[Brief]
Exact duplicates of all entries are needed.

(Stored entries)

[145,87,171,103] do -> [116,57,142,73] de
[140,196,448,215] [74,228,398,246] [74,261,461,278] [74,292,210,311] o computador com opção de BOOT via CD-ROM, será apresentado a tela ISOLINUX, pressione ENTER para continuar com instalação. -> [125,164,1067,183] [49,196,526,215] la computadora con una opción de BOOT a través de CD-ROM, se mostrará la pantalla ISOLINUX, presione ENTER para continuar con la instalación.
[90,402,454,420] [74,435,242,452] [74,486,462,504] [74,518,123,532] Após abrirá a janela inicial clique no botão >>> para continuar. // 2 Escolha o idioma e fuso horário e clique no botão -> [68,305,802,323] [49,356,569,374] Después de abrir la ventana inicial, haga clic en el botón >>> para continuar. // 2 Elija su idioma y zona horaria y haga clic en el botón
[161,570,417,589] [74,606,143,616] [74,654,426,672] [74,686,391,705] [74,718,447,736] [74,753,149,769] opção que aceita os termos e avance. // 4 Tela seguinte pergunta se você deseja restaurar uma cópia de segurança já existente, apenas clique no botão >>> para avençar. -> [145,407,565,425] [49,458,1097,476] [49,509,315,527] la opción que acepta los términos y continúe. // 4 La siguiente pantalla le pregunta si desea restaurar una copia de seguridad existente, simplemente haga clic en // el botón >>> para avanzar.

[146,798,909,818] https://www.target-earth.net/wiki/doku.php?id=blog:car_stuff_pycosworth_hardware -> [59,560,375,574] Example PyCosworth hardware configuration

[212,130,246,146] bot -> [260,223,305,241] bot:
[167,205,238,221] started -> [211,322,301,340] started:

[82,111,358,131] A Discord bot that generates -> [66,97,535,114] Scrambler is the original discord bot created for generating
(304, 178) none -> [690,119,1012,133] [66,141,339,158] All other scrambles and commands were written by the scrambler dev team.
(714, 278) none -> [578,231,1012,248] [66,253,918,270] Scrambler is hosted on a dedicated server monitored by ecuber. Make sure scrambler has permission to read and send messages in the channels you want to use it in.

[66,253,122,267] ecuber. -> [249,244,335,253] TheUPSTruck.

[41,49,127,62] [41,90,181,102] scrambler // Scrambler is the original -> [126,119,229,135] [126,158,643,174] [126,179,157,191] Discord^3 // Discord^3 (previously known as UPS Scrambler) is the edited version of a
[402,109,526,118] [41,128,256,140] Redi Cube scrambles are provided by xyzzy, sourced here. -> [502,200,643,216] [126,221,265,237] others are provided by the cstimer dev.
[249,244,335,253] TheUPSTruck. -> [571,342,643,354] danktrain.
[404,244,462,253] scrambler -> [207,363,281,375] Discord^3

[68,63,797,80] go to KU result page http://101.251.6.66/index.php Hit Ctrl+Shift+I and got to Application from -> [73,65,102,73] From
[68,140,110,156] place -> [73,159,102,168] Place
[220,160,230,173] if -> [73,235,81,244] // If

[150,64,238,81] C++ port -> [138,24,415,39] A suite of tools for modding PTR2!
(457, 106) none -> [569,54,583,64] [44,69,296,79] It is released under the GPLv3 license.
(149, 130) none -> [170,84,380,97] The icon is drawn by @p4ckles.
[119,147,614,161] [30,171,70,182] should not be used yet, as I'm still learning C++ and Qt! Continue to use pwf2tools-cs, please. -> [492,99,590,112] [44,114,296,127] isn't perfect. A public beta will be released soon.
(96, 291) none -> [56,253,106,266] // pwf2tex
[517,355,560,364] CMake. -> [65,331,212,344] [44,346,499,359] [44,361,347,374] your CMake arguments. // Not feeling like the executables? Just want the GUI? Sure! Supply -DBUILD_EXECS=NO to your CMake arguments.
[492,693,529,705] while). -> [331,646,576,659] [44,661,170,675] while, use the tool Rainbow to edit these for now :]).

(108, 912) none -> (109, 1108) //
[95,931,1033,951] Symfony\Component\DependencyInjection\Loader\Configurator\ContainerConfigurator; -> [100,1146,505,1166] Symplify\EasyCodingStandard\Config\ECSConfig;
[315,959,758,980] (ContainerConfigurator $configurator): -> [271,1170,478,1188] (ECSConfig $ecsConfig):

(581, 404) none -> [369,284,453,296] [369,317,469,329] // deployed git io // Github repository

[Finished exercise]
[145,87,171,103] do -> [116,57,142,73] de
[140,196,448,215] [74,228,398,246] [74,261,461,278] [74,292,210,311] o computador com opção de BOOT via CD-ROM, será apresentado a tela ISOLINUX, pressione ENTER para continuar com instalação. -> [125,164,1067,183] [49,196,526,215] la computadora con una opción de BOOT a través de CD-ROM, se mostrará la pantalla ISOLINUX, presione ENTER para continuar con la instalación.
[90,402,454,420] [74,435,242,452] [74,486,462,504] [74,518,123,532] Após abrirá a janela inicial clique no botão >>> para continuar. // 2 Escolha o idioma e fuso horário e clique no botão -> [68,305,802,323] [49,356,569,374] Después de abrir la ventana inicial, haga clic en el botón >>> para continuar. // 2 Elija su idioma y zona horaria y haga clic en el botón
[161,570,417,589] [74,606,143,616] [74,654,426,672] [74,686,391,705] [74,718,447,736] [74,753,149,769] opção que aceita os termos e avance. // 4 Tela seguinte pergunta se você deseja restaurar uma cópia de segurança já existente, apenas clique no botão >>> para avençar. -> [145,407,565,425] [49,458,1097,476] [49,509,315,527] la opción que acepta los términos y continúe. // 4 La siguiente pantalla le pregunta si desea restaurar una copia de seguridad existente, simplemente haga clic en // el botón >>> para avanzar.

[146,798,909,818] https://www.target-earth.net/wiki/doku.php?id=blog:car_stuff_pycosworth_hardware -> [59,560,375,574] Example PyCosworth hardware configuration

[212,130,246,146] bot -> [260,223,305,241] bot:
[167,205,238,221] started -> [211,322,301,340] started:

[82,111,358,131] A Discord bot that generates -> [66,97,535,114] Scrambler is the original discord bot created for generating
(304, 178) none -> [690,119,1012,133] [66,141,339,158] All other scrambles and commands were written by the scrambler dev team.
(714, 278) none -> [578,231,1012,248] [66,253,918,270] Scrambler is hosted on a dedicated server monitored by ecuber. Make sure scrambler has permission to read and send messages in the channels you want to use it in.

[66,253,122,267] ecuber. -> [249,244,335,253] TheUPSTruck.

[41,49,127,62] [41,90,181,102] scrambler // Scrambler is the original -> [126,119,229,135] [126,158,643,174] [126,179,157,191] Discord^3 // Discord^3 (previously known as UPS Scrambler) is the edited version of a
[402,109,526,118] [41,128,256,140] Redi Cube scrambles are provided by xyzzy, sourced here. -> [502,200,643,216] [126,221,265,237] others are provided by the cstimer dev.
[249,244,335,253] TheUPSTruck. -> [571,342,643,354] danktrain.
[404,244,462,253] scrambler -> [207,363,281,375] Discord^3

[68,63,797,80] go to KU result page http://101.251.6.66/index.php Hit Ctrl+Shift+I and got to Application from -> [73,65,102,73] From
[68,140,110,156] place -> [73,159,102,168] Place
[220,160,230,173] if -> [73,235,81,244] // If

[150,64,238,81] C++ port -> [138,24,415,39] A suite of tools for modding PTR2!
(457, 106) none -> [569,54,583,64] [44,69,296,79] It is released under the GPLv3 license.
(149, 130) none -> [170,84,380,97] The icon is drawn by @p4ckles.
[119,147,614,161] [30,171,70,182] should not be used yet, as I'm still learning C++ and Qt! Continue to use pwf2tools-cs, please. -> [492,99,590,112] [44,114,296,127] isn't perfect. A public beta will be released soon.
(96, 291) none -> [56,253,106,266] // pwf2tex
[517,355,560,364] CMake. -> [65,331,212,344] [44,346,499,359] [44,361,347,374] your CMake arguments. // Not feeling like the executables? Just want the GUI? Sure! Supply -DBUILD_EXECS=NO to your CMake arguments.
[492,693,529,705] while). -> [331,646,576,659] [44,661,170,675] while, use the tool Rainbow to edit these for now :]).

(108, 912) none -> (109, 1108) //
[95,931,1033,951] Symfony\Component\DependencyInjection\Loader\Configurator\ContainerConfigurator; -> [100,1146,505,1166] Symplify\EasyCodingStandard\Config\ECSConfig;
[315,959,758,980] (ContainerConfigurator $configurator): -> [271,1170,478,1188] (ECSConfig $ecsConfig):

(581, 404) none -> [369,284,453,296] [369,317,469,329] // deployed git io // Github repository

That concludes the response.